I first came to Bellevue College a year ago. I was fresh out of high school and one of two in my graduating class not to go to a traditional four-year school. It was a really hard decision to go against the norm and frankly, pretty scary to choose a route that was considered, “stupid and a dead end.”
I struggled to rise above these opinions, but soon I began to believe them.
After a year at BC, I’ve realized how wrong I was. BC certainly could have been a dead end; it’s a result that’s far too common at community colleges. But it’s also not the only option. The best part about BC is that it’s an experience that can be tailored to every single student. Whatever the reason for going to BC- a chance to save money for university, a chance to raise that GPA or just a chance to find out who you are as a person–however long it takes you, by the time you leave BC, you will be far more equipped to handle anything that comes your way. But it’s up to you to utilize the sources available to you in order to achieve everything you want.
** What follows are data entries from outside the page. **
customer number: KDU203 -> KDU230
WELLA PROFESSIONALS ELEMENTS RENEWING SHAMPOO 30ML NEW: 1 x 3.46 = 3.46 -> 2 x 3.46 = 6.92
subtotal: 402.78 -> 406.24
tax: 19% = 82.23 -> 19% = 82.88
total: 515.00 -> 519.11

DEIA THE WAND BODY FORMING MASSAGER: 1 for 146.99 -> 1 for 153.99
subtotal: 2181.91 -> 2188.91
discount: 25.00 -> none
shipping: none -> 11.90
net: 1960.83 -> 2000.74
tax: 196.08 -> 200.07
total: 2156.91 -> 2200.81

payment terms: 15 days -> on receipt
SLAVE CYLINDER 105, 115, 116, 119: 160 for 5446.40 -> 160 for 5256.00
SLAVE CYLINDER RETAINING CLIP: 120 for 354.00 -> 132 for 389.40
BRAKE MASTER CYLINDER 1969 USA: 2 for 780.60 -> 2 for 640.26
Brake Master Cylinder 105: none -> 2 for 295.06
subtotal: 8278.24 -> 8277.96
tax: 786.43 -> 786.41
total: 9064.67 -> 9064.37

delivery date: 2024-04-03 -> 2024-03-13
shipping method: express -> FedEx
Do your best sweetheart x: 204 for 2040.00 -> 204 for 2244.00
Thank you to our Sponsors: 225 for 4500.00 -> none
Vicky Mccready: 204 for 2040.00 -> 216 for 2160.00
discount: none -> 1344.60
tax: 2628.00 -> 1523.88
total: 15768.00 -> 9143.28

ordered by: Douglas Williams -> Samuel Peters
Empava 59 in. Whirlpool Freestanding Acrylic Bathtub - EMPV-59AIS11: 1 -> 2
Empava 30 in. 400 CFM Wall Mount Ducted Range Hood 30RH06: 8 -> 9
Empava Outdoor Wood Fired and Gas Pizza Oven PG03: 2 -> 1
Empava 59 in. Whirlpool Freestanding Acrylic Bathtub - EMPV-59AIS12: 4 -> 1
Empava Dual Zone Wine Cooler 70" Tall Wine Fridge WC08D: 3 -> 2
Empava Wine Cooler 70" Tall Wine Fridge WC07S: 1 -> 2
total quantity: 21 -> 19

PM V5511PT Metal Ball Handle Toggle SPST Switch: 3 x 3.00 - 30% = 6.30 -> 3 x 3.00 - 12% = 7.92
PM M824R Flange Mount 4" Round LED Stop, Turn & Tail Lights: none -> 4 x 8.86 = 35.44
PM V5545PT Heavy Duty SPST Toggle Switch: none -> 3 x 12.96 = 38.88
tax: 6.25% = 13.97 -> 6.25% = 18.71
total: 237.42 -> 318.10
I worked harder in my one year at BC than I’ve ever worked in my entire life. Maintaining several jobs as well as up to 20 credits a quarter was not easy. But doing well gave me the confidence I needed to continue doing better. I finished my associate a year earlier and I know exactly where I’m headed. That’s something I would have never been able to do had I gone to a traditional college. I had the time and resources to discover myself and build upon that.
It angers me that community colleges have such poor reputations. Bellevue College was the stepping stone to the rest of my life. It’s not the ideal college experience I envisioned in high school, but it has prepared me for my future better than any party scene and dorm life could.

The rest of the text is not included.